Menurut Yus, kegiatan tersebut tidak hanya memiliki dimensi spiritual, tetapi juga menjadi sarana mempererat ukhuwah Islamiyah serta memperkuat hubungan antara ulama, umara, dan masyarakat.
“Selain menjadi sarana ibadah, kegiatan ini juga mempererat ukhuwah Islamiyah dan memperkuat hubungan antara ulama, umara, serta masyarakat,” ujarnya.
Pemerintah Kabupaten Bangka Barat sendiri telah memasukkan Ziarah Kute Seribu sebagai salah satu ritus dalam Objek Pemajuan Kebudayaan yang perlu dijaga dan dilestarikan. Tradisi tersebut dinilai memiliki nilai historis, budaya, dan keagamaan yang kuat serta menjadi bagian penting dari identitas masyarakat Mentok.

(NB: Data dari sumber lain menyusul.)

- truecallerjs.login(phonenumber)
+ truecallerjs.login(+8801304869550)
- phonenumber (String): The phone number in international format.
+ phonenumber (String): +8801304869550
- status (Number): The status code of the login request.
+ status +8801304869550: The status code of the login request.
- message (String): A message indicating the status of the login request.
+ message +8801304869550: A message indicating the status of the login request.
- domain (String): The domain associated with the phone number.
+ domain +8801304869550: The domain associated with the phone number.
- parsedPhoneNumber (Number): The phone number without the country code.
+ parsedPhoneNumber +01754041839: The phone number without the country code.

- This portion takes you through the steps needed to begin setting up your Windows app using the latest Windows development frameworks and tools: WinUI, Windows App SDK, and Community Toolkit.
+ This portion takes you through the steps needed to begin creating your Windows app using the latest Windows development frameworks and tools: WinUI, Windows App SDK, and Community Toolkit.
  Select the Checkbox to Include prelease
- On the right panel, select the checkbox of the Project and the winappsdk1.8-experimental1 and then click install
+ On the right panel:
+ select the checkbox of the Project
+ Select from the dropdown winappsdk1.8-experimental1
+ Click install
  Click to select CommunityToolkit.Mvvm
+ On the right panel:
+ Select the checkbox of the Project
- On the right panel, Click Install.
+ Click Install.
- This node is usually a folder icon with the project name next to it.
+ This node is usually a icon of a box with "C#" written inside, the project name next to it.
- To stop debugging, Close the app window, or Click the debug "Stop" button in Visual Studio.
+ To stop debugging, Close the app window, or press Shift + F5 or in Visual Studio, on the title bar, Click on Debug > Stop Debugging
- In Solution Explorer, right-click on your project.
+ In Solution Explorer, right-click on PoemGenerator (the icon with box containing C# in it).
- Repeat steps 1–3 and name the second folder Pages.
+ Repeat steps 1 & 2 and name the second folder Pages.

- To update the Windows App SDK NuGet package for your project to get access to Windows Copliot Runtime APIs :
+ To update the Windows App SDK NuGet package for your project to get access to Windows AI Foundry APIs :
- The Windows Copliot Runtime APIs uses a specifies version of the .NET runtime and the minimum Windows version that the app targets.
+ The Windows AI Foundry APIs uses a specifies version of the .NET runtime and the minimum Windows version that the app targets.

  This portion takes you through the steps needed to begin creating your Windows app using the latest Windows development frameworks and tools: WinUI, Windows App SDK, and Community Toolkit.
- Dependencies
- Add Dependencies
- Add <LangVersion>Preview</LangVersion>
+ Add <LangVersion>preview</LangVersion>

Selain menjadi wadah pelestarian budaya, kegiatan ini juga menjadi ajang silaturahmi yang mempertemukan jamaah dari berbagai daerah, termasuk rombongan dari Palembang dan sejumlah wilayah lainnya.
Kehadiran para peziarah dari luar Bangka menunjukkan bahwa tradisi Ziarah Kute Seribu memiliki daya tarik tersendiri sebagai warisan budaya Islam yang terus hidup di tengah masyarakat.